Abstract

This article assesses the predominant ways in which critics and historians have traditionally understood the career of Humphrey Jennings, long considered the British documentary movement's leading film-maker. The terms in which we have previously understood Jennings’ career form part and parcel of how we have hitherto narrated British documentary film history, as a ‘rise and fall’ story that ends around the time of his death. The assumptions underlying this story are now up for debate. This article is therefore an exercise in positive historical revisionism. It is not an attempt to diminish Jennings’ reputation. The canonisation of film-makers and other cultural figures is a historical process as much as it is a recognition of inherent aesthetic value.
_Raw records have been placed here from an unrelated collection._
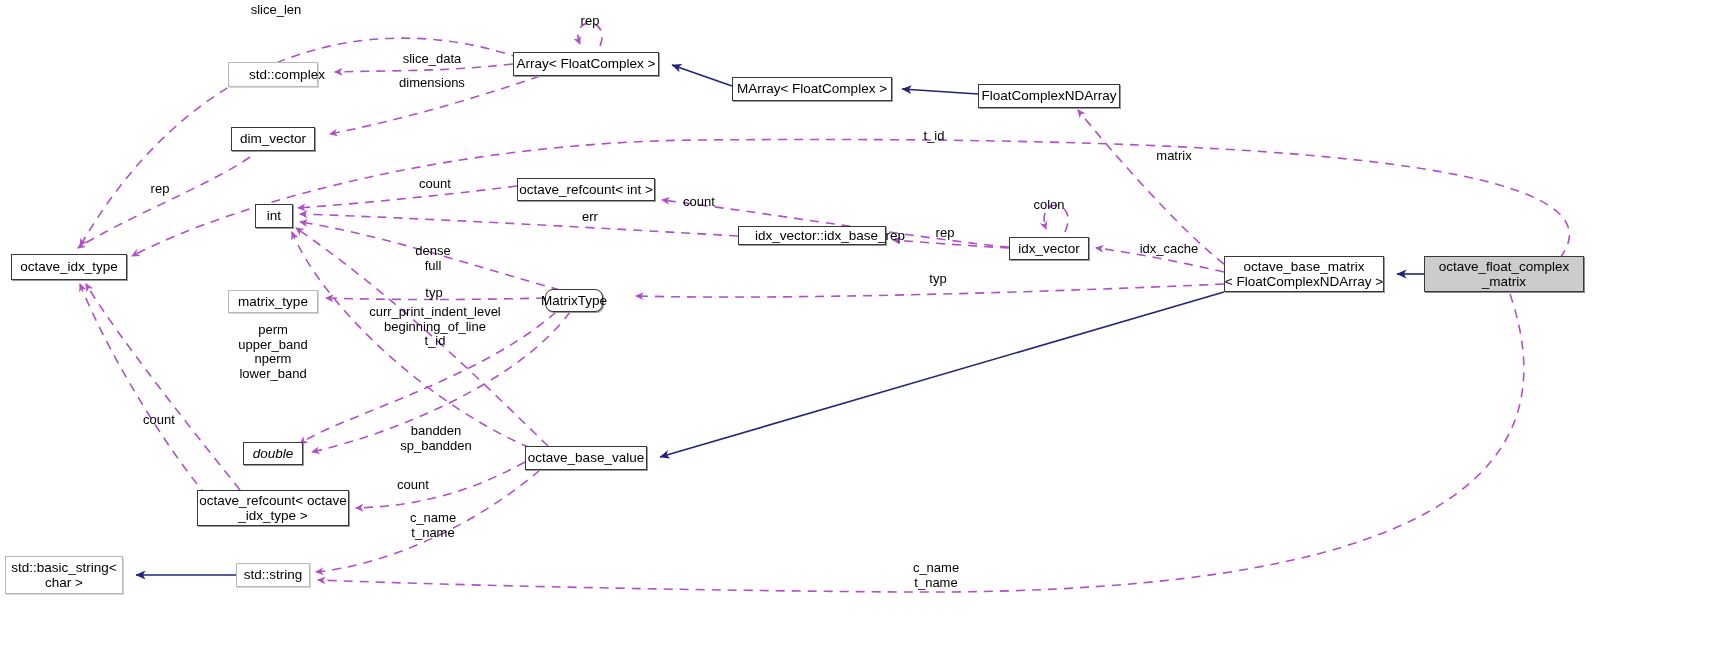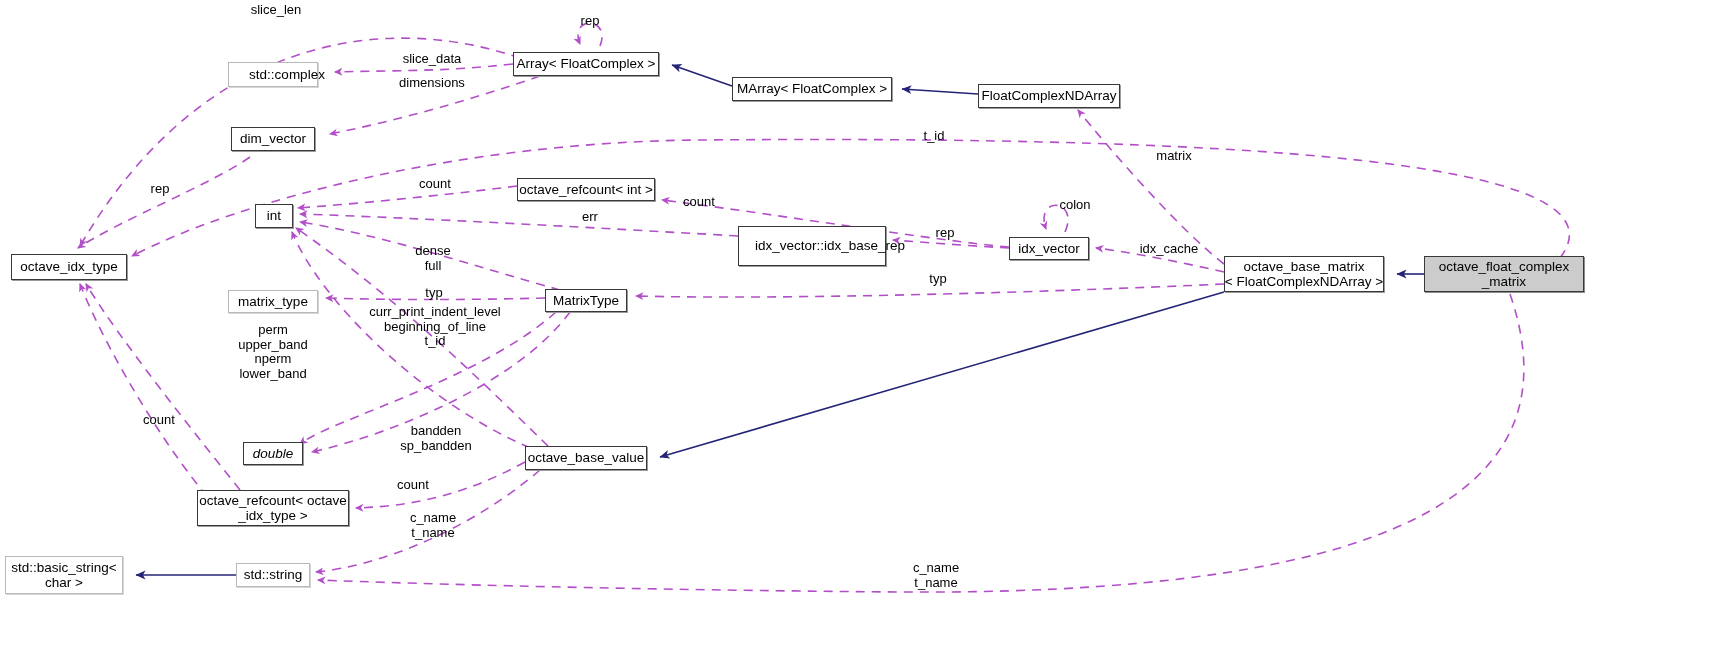--- a/index.html
+++ b/index.html
@@ -165,7 +165,7 @@
   <div class="edge-label" style="left:415px;top:177px;width:40px;">count</div>
   <div class="edge-label" style="left:679px;top:195px;width:40px;">count</div>
   <div class="edge-label" style="left:577px;top:210px;width:26px;">err</div>
-  <div class="edge-label" style="left:1056px;top:198px;width:38px;">colon</div>
+  <div class="edge-label" style="left:1030px;top:198px;width:38px;">colon</div>
   <div class="edge-label" style="left:931px;top:226px;width:28px;">rep</div>
   <div class="edge-label" style="left:411px;top:244px;width:44px;">dense
 full</div>

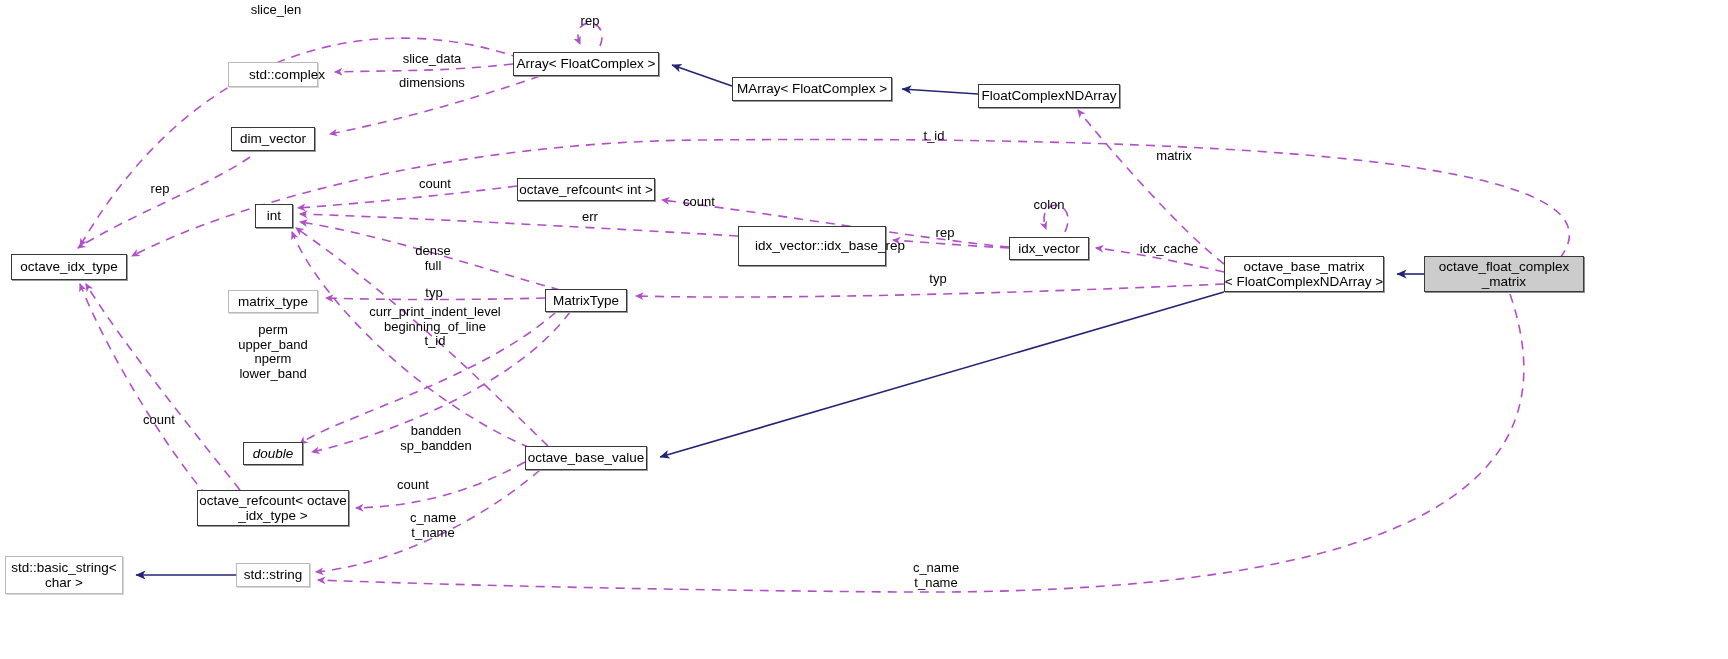--- a/index.html
+++ b/index.html
@@ -141,7 +141,7 @@
 
   <div class="node solid" style="left:517px;top:178px;width:138px;height:23px;">octave_refcount&lt; int &gt;</div>
 
-  <div class="node solid" style="left:738px;top:226px;width:148px;height:40px;padding-left:36px;">idx_vector::idx_base_rep</div>
+  <div class="node solid" style="left:738px;top:226px;width:148px;height:19px;padding-left:36px;">idx_vector::idx_base_rep</div>
 
   <div class="node solid" style="left:1009px;top:237px;width:80px;height:23px;">idx_vector</div>
 

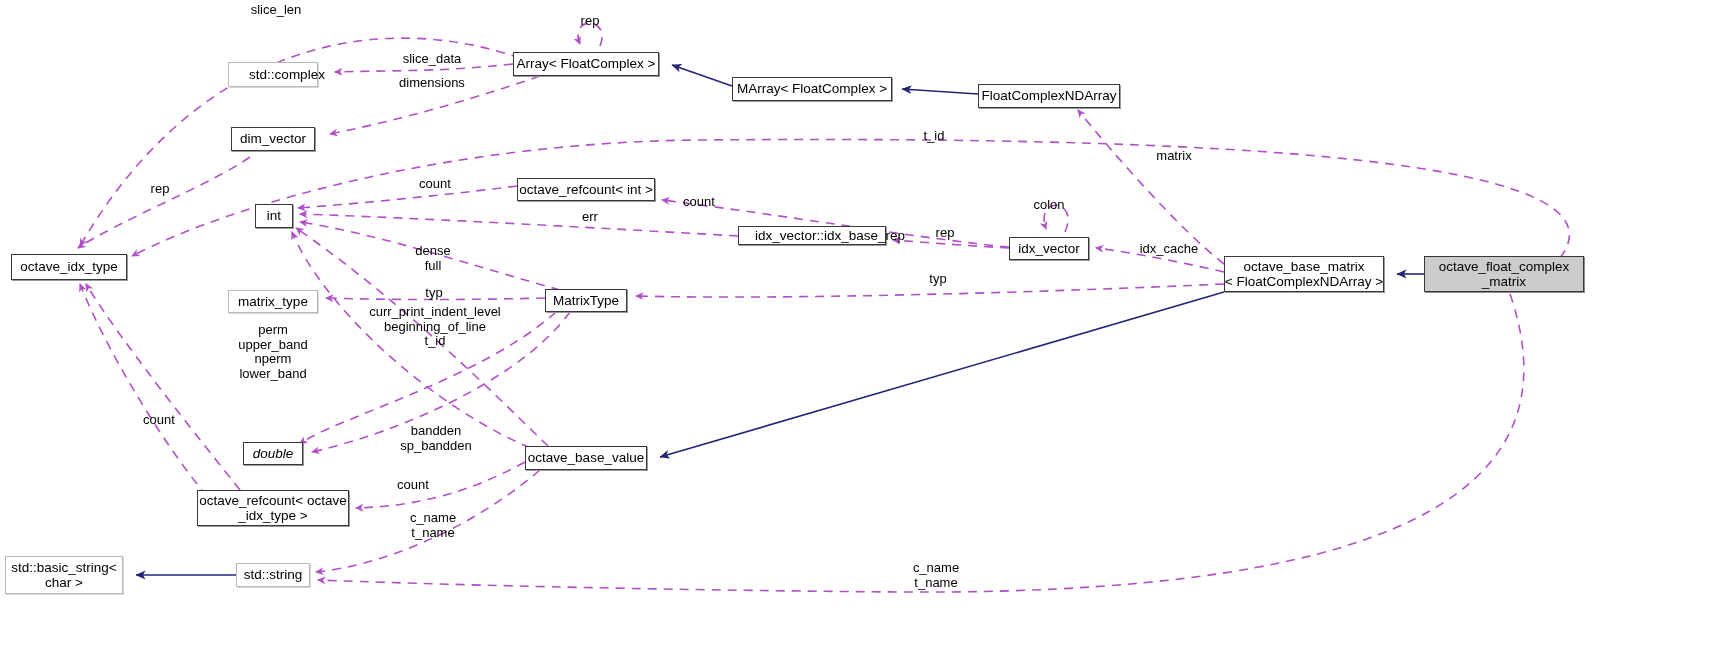--- a/index.html
+++ b/index.html
@@ -145,7 +145,7 @@
 
   <div class="node solid" style="left:1009px;top:237px;width:80px;height:23px;">idx_vector</div>
 
-  <div class="node solid" style="left:545px;top:289px;width:82px;height:23px;">MatrixType</div>
+  <div class="node solid" style="left:545px;top:289px;width:58px;height:23px;border-radius:8px;">MatrixType</div>
 
   <div class="node solid" style="left:525px;top:446px;width:122px;height:24px;">octave_base_value</div>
This article makes visible some of the historical and institutional contexts framing the emergence of three different versions of ‘Jennings’. These can broadly be summarised as: the quality film-maker; the poet; the modernist. Underpinning the latter two versions, ever since the publication of Lindsay Anderson's classic article ‘Only Connect’ in 1954, are three assumptions: a relatively conventional Romantic conception of Jennings as an individual artist, the people's war as a central point of reference, and the ‘rise and fall’ story of British documentary history. This article concludes that dislodging these assumptions can fruitfully lead to valid new perspectives on both Jennings and the longer history of British documentary.